A federal appeals court has approved a Wisconsin city’s sale of a Ten Commandments monument along with a portion of the land surrounding it to the Fraternal Order of Eagles.
The Eagles donated the granite monument to La Crosse in 1964 and was granted permission to erect it in a public park. In 2002, the Freedom From Religion Foundation along with two La Crosse residents sued the city seeking removal of the monument. Shortly after the lawsuit was filed, the city council recommended the sale of the monument and a portion of land it resided on. The Eagles eventually paid $2,640 for the land, the fair market value according to the La Crosse assessor. The city and the Eagles erected fences around the monument land indicating it was not government property.
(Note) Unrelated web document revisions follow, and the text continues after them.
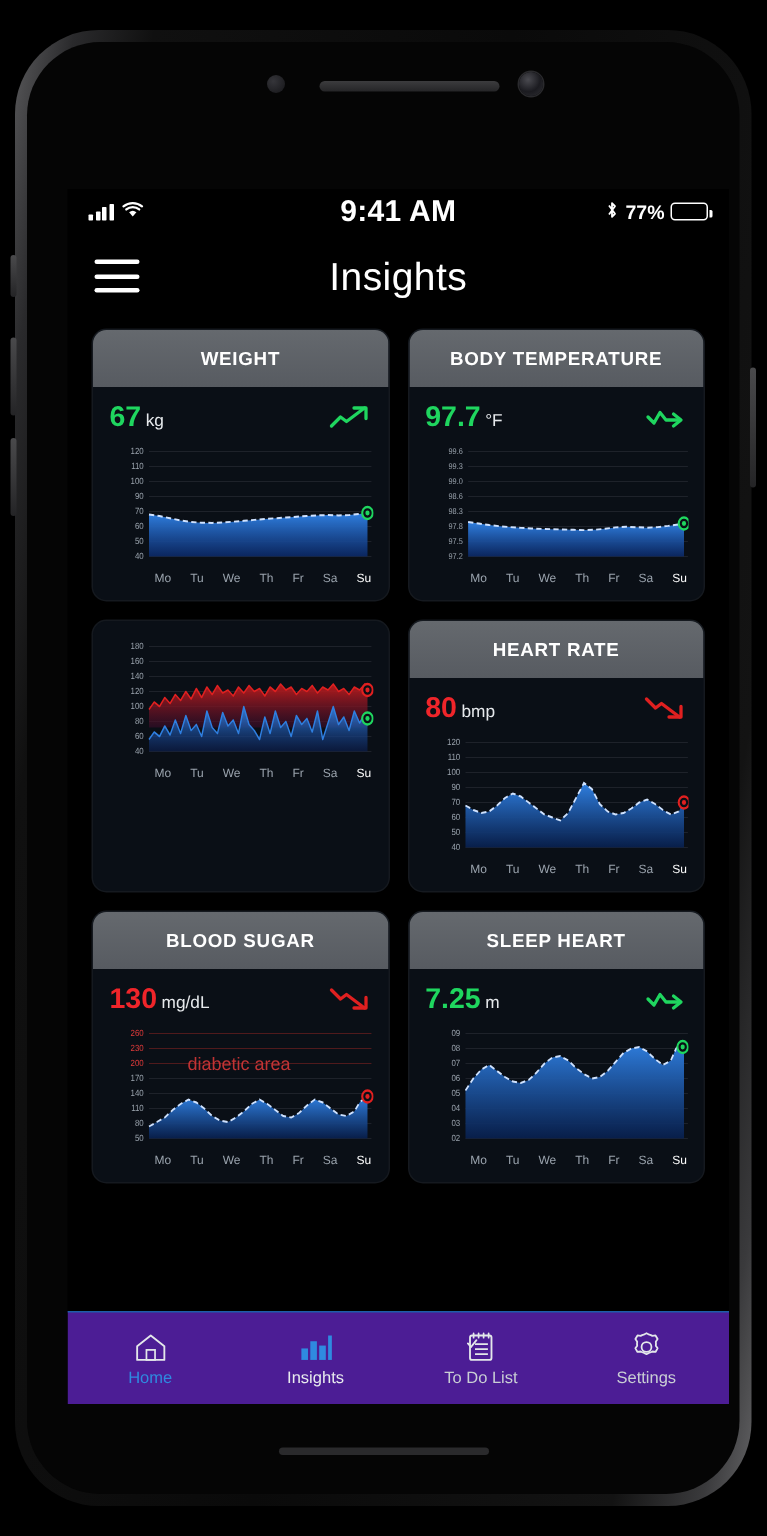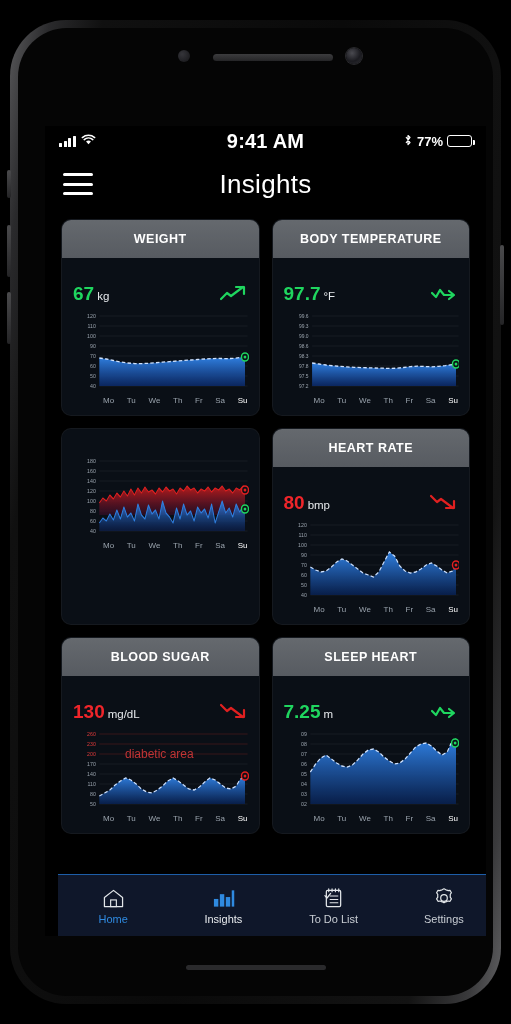--- a/index.html
+++ b/index.html
@@ -103,7 +103,7 @@
     background:linear-gradient(180deg,#65696e,#575b61);
     color:#fff; font-size:12.5px; font-weight:bold; letter-spacing:.5px;
   }
-  .card-body { padding:22px 10px 7px 11px; }
+  .card-body { padding:7px 10px 7px 11px; }
   .value-row { display:flex; align-items:center; justify-content:space-between; height:26px; }
   .value-text { font-size:19px; font-weight:bold; line-height:1; white-space:nowrap; }
   .value-text .unit { font-size:11.5px; font-weight:normal; color:#e6e9ec; margin-left:3px; }

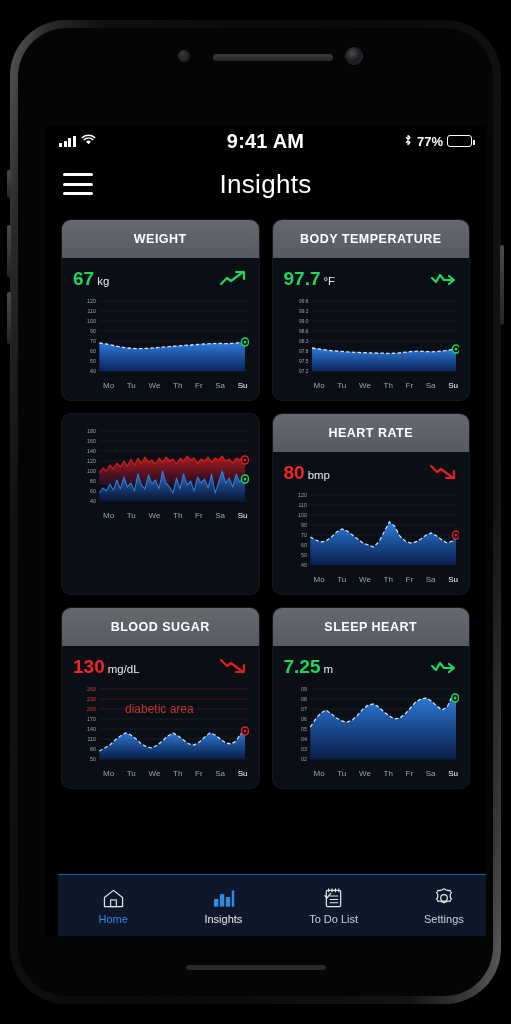--- a/index.html
+++ b/index.html
@@ -126,8 +126,8 @@
 
   
   #tab-bar {
-    position:absolute; left:13px; bottom:0; width:441px; height:62px;
-    background:#0f172a; border-top:1.5px solid #1d5ea8;
+    position:absolute; left:0; bottom:0; width:441px; height:62px;
+    background:#4c1d95; border-top:1.5px solid #1d5ea8;
     display:flex; align-items:center;
   }
   .tab-item {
A federal judge, however, ruled in early 2004 that the monument’s place on public land violated the separation of church and state, despite the city’s divesture of it. A panel of the 7th U.S. Circuit Court of appeals voted 2-1 to overturn the lower court’s ruling.
The majority opinion in Mercier v. Fraternal Order of Eagles found that the sale did not constitute a scheme to keep the religious symbol on public land without violating the First Amendment principle of church-state separation.
“In this case, the sale complied with Wisconsin state law and the Eagles paid the market rate, as determined by the City Assessor,” Circuit Judge Daniel A. Manion wrote for the court.
Manion also noted the monument was “not located near, or in, any governmental building,” and that residents never had to see the monument in order to conduct business with city officials.